▸ **Records shown**:

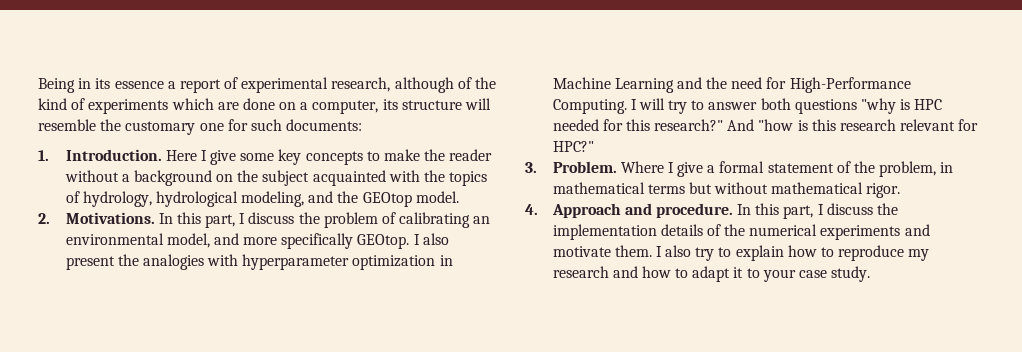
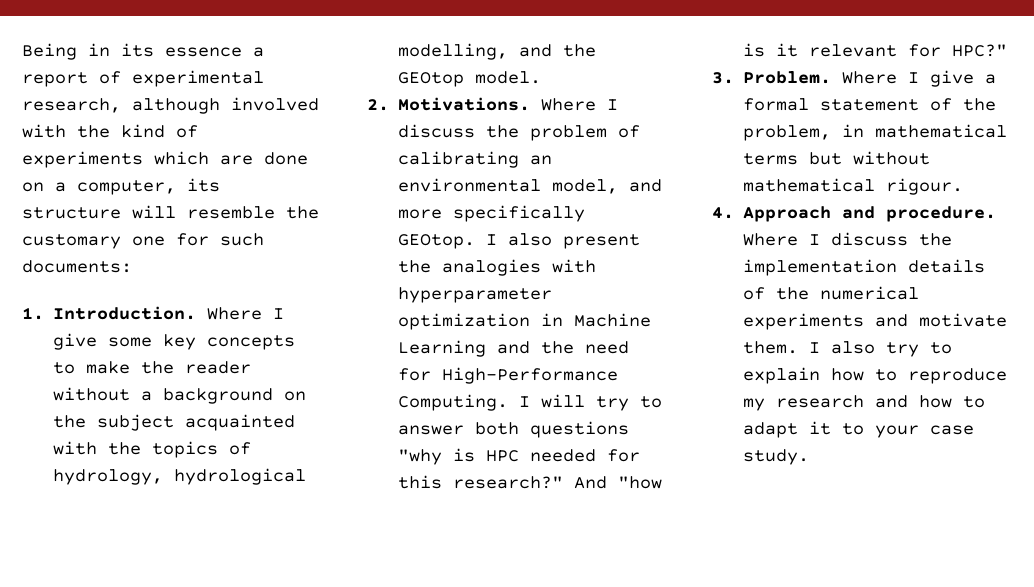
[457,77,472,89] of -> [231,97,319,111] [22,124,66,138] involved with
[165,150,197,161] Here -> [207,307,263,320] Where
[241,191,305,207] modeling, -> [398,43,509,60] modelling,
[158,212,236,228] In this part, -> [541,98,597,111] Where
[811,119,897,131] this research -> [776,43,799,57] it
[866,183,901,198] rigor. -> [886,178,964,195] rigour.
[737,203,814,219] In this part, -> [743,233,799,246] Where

---

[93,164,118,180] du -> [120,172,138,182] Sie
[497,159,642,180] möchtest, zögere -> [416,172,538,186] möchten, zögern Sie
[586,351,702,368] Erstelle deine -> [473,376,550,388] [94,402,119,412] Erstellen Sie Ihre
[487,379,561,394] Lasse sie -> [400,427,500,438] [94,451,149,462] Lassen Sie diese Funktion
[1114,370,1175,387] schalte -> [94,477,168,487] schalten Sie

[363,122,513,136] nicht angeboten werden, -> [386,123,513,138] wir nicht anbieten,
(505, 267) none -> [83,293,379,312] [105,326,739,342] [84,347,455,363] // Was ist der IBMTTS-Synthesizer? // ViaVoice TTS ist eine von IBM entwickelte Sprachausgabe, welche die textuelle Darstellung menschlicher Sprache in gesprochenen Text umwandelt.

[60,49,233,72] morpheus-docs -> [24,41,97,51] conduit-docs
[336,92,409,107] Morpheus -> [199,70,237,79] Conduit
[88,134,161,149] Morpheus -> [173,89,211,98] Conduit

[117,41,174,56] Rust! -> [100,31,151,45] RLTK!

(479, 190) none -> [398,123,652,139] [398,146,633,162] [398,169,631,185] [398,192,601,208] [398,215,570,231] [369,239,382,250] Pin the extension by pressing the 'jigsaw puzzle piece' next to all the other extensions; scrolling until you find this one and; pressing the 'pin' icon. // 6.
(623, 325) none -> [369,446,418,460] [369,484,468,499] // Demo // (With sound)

==

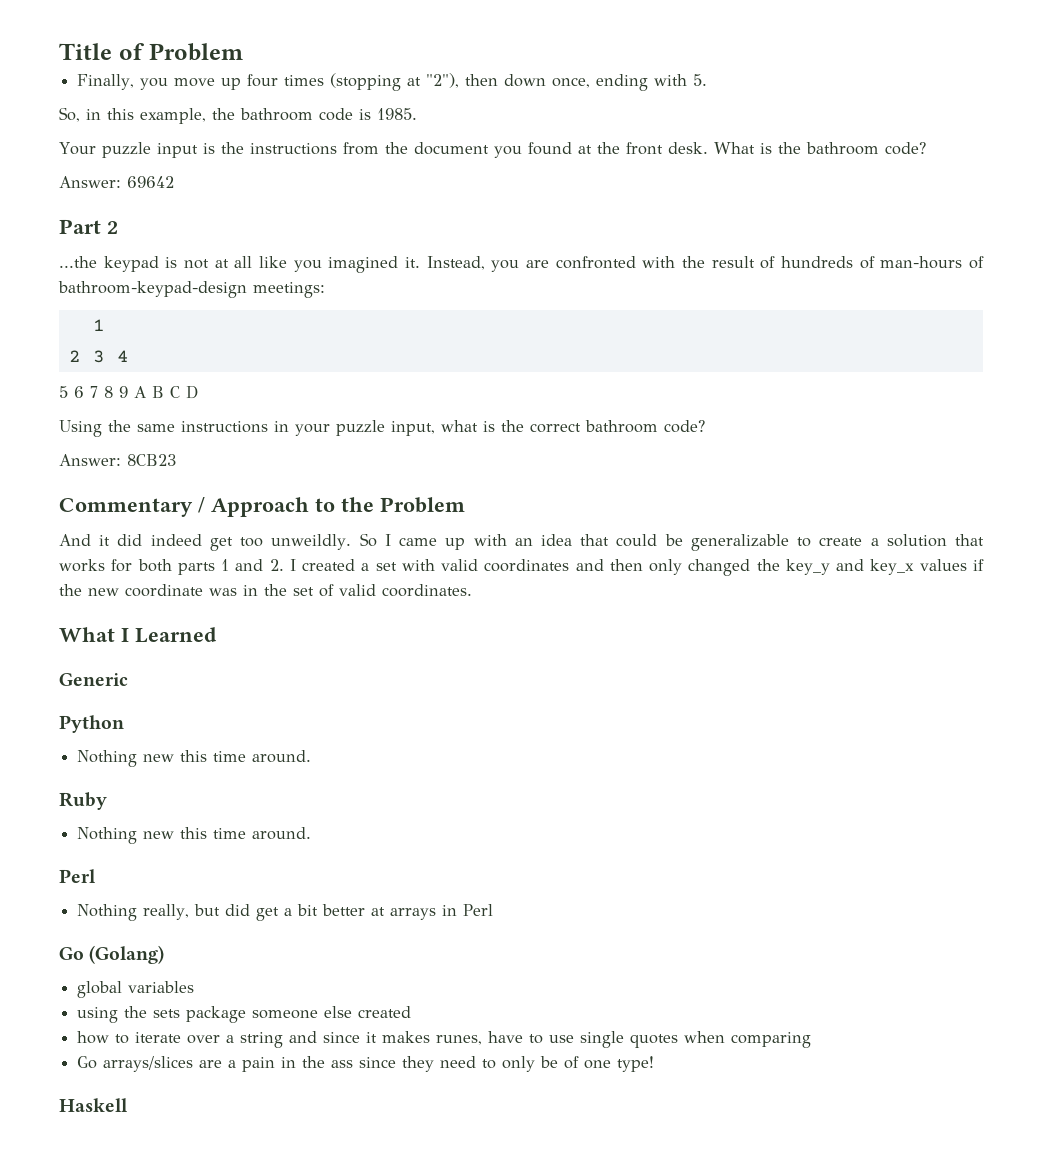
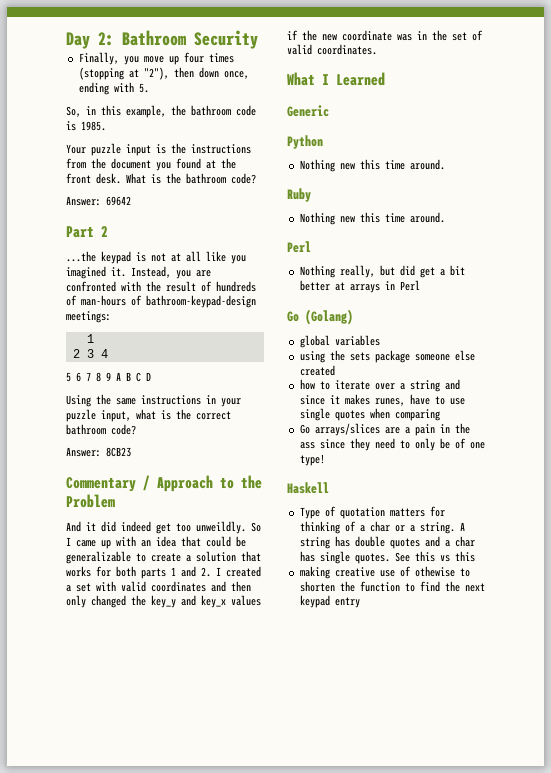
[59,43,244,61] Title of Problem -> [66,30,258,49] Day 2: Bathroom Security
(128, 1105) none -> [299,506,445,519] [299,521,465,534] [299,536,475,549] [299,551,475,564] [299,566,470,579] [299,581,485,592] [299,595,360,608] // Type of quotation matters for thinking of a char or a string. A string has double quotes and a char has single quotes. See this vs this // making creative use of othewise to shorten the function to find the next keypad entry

▸ **Exercise brief**:
Every line in the entries above that mentions the word "part" must be shown.

▸ **Exercise answer**:
[158,212,236,228] In this part, -> [541,98,597,111] Where
[737,203,814,219] In this part, -> [743,233,799,246] Where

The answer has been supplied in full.